Les étapes du projet
En avril 2022, un appel à candidatures est lancé ; en juin se déroule le Festival low-tech à Concarneau, le projet « Vers un territoire low-tech » se lance officiellement en juillet 2022. Entre octobre 2022 et décembre 2023, plusieurs étapes se succèdent : d’abord un état des lieux des besoins et usages au sein des structures, puis une sélection des problématiques, s’ensuit une phase d’expérimentation comprenant visites apprenantes, prototypage, mise en place des expérimentations et de leur suivi. Ensuite, des évaluations et bilans individuels et collectifs ont lieu. En parallèle, des ateliers collectifs d’accompagnement, de montée en compétences, de formation des acteurs se déroulent avant la dernière étape, le bilan de l’expérimentation.

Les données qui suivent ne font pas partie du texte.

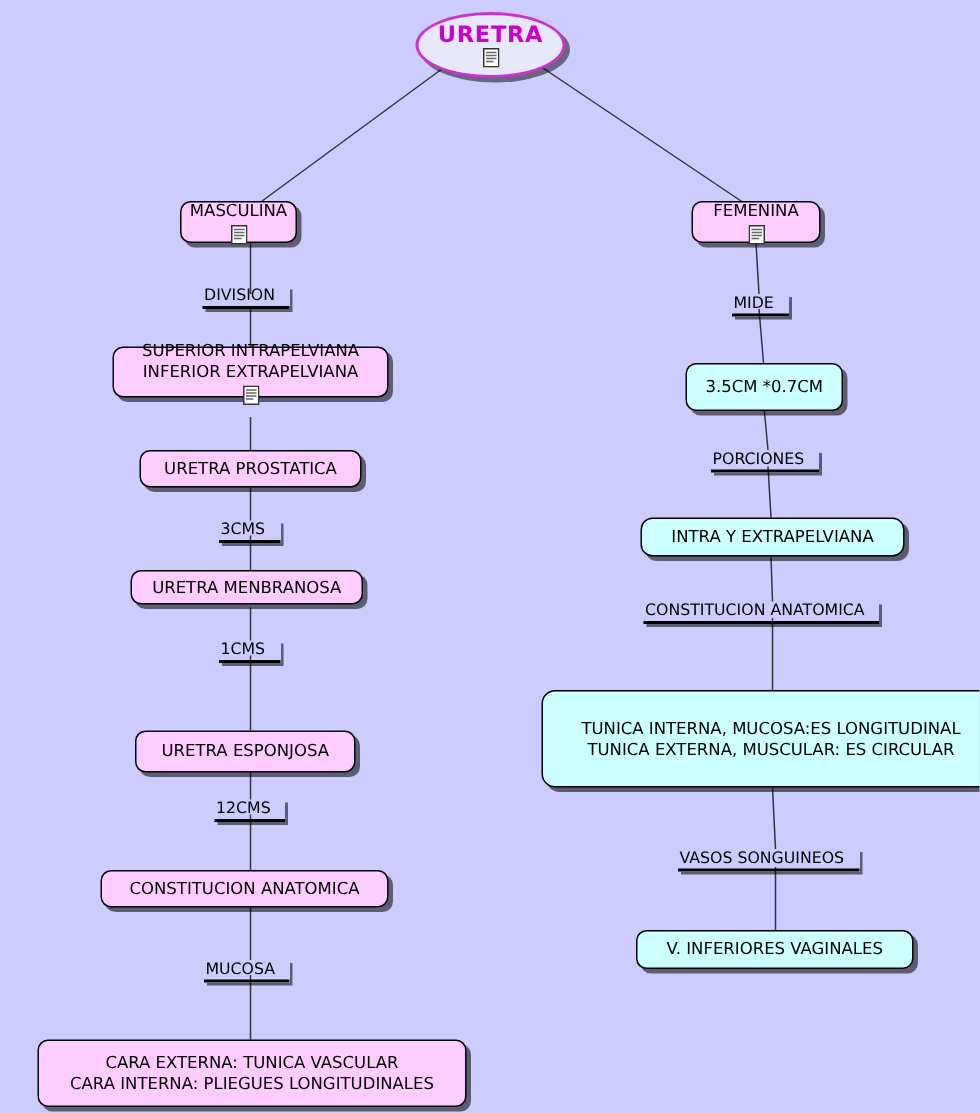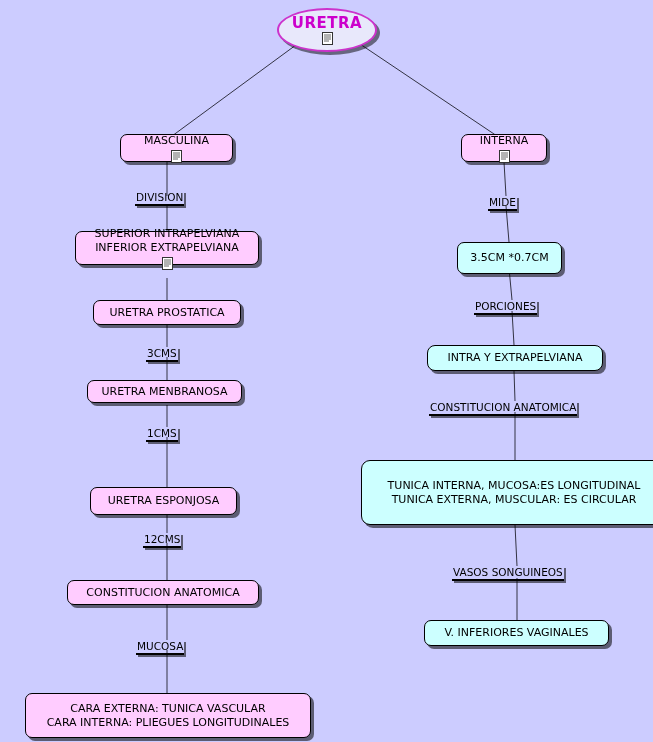"MASCULINA" div.node { width: 113px -> 78px }
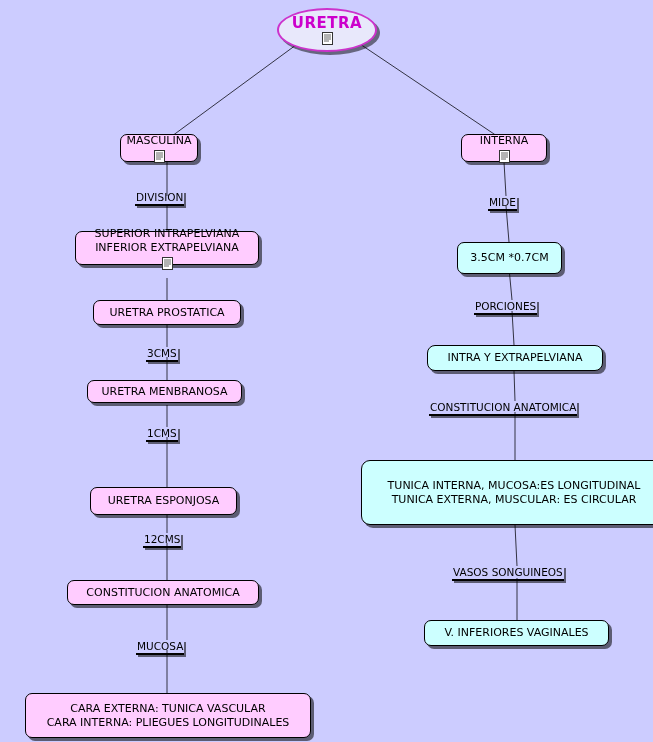"INTERNA" span.lines-text { text: INTERNA -> FEMENINA }
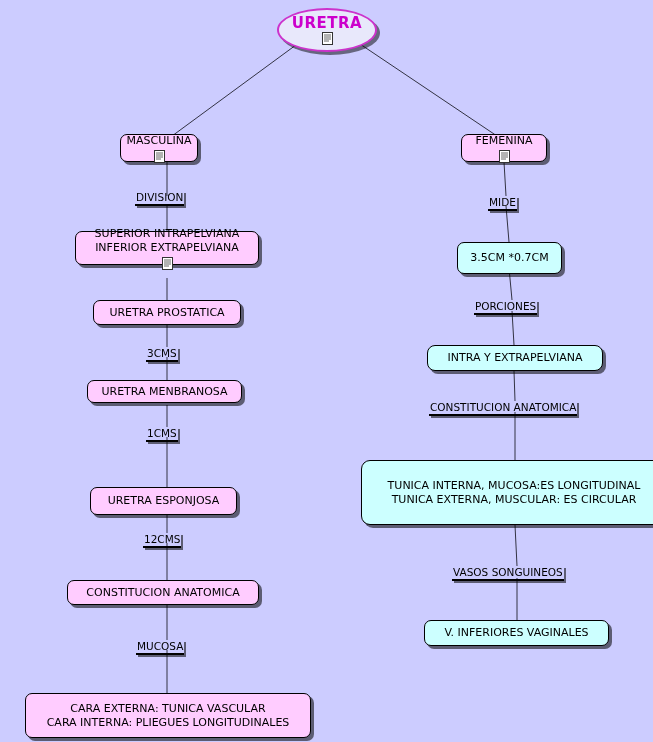"DIVISION" .label { padding: 0 1px 1px 1px -> 0 10px 1px 1px }
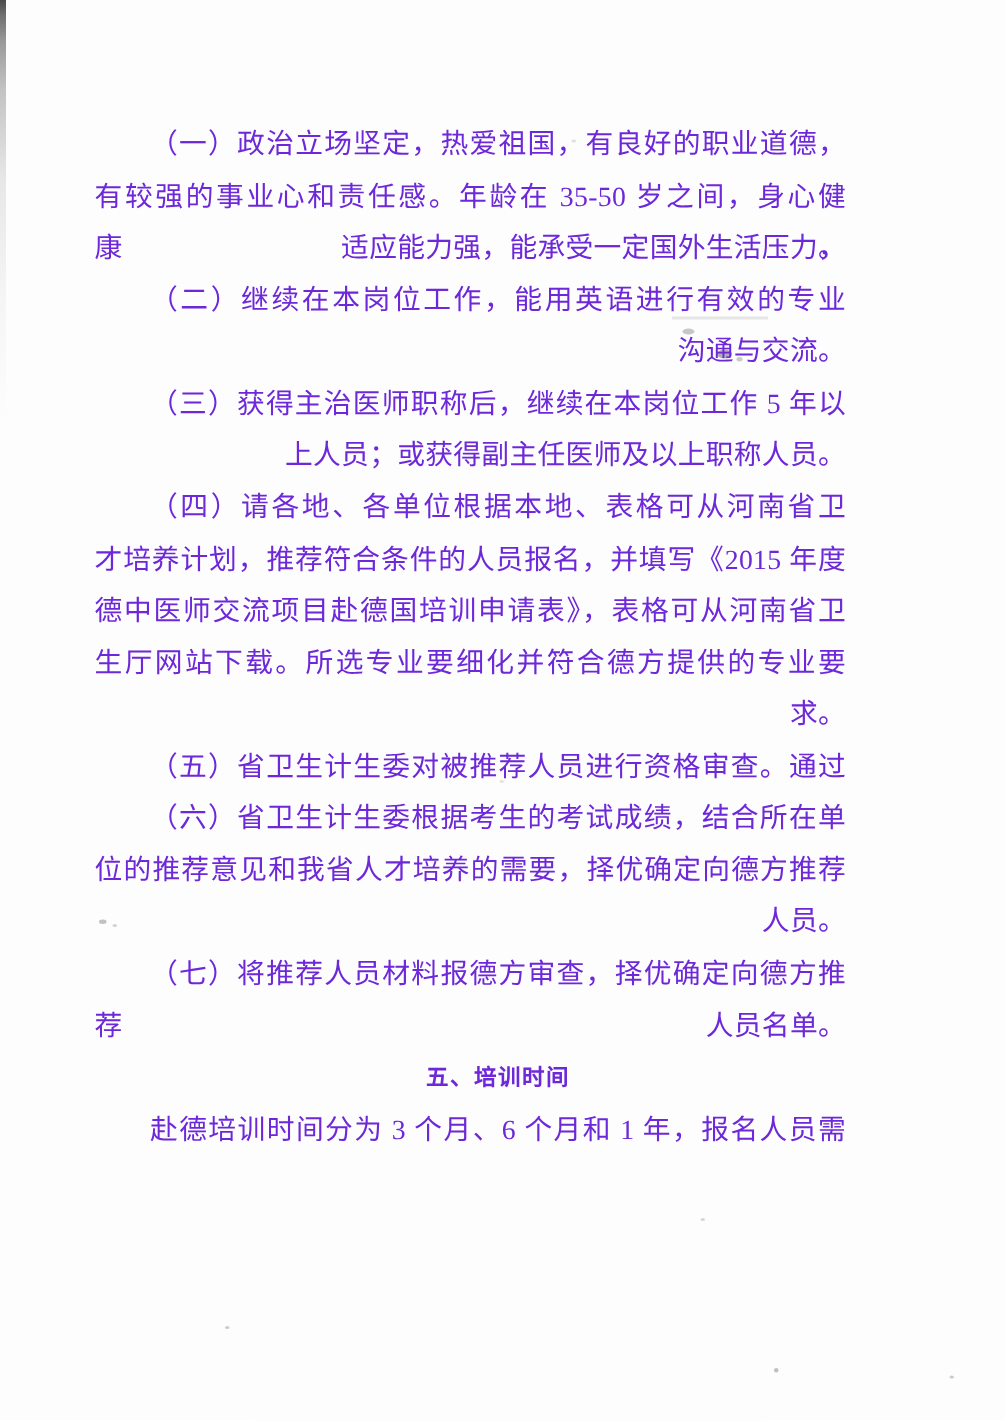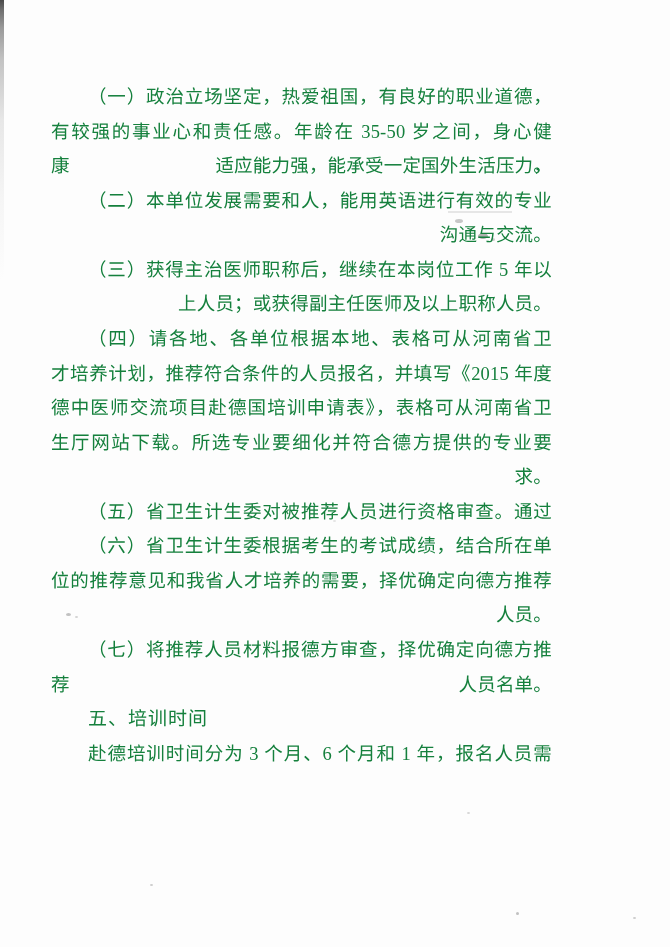"（一）政治立场坚定，热爱祖国，有良好的职业道德，" .textblock { color: #15803d -> #6d28d9; left: 51px -> 63px }
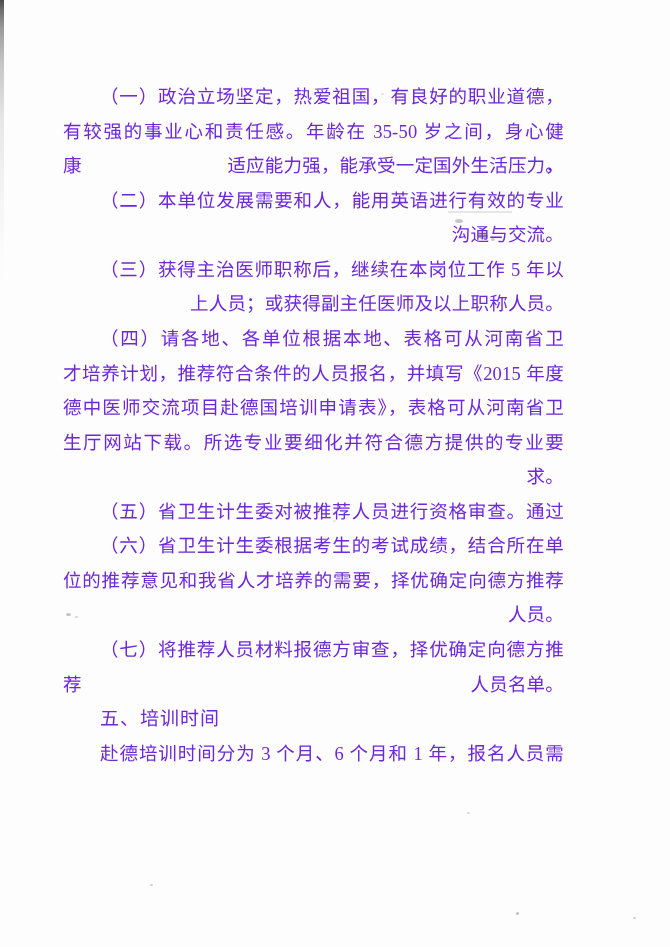"（二）本单位发展需要和人，能用英语进行有效的专业" div.line { text: 本单位发展需要和人 -> 继续在本岗位工作 }
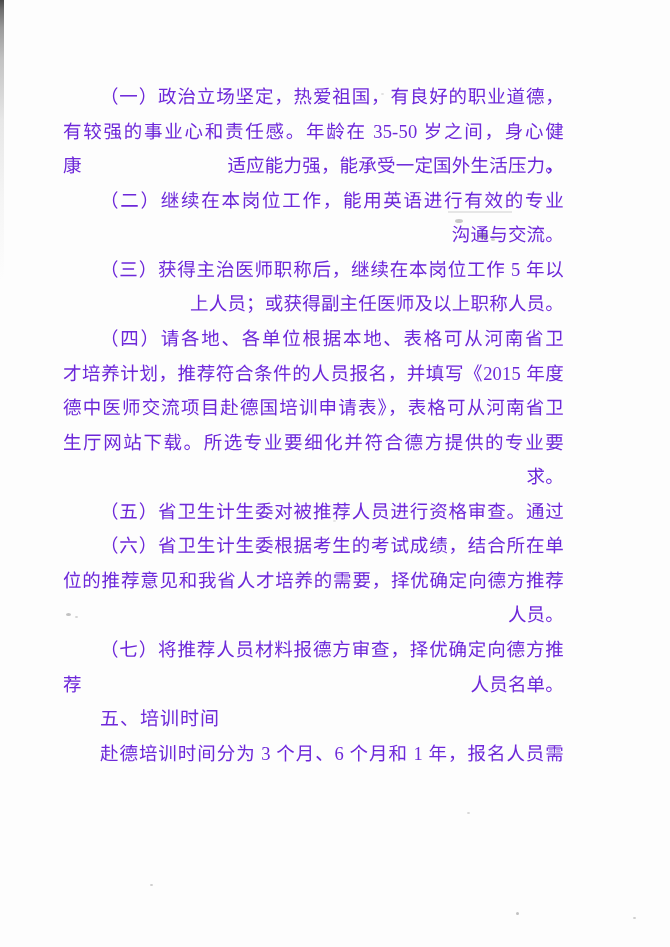"五、培训时间" .line.heading { font-size: 19px -> 15px; font-weight: 400 -> 700; text-align: left -> center }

Les projets « Vers un territoire low-tech »
Sur le volet alimentation saine et durable, l’expérimentation menée par Kerminy et les services techniques de la commune de Rosporden a permis de nouvelles coopérations territoriales via un cycle d’apprentissage sur le sujet des vergers comprenant des rencontres multi-acteurs, des temps de formation, des ateliers collectifs autour de la plantation, de la taille, de la greffe et de la transformation des fruits. Quant au projet « Alimenterre », il s’est centré sur le recensement et la découverte des réseaux maraîchers locaux.
Imaginé en 2022, le projet « Vers un territoire low-tech » a été co-écrit par l’Ademe et le Low-tech Lab implanté à Concarneau depuis l’année 2013.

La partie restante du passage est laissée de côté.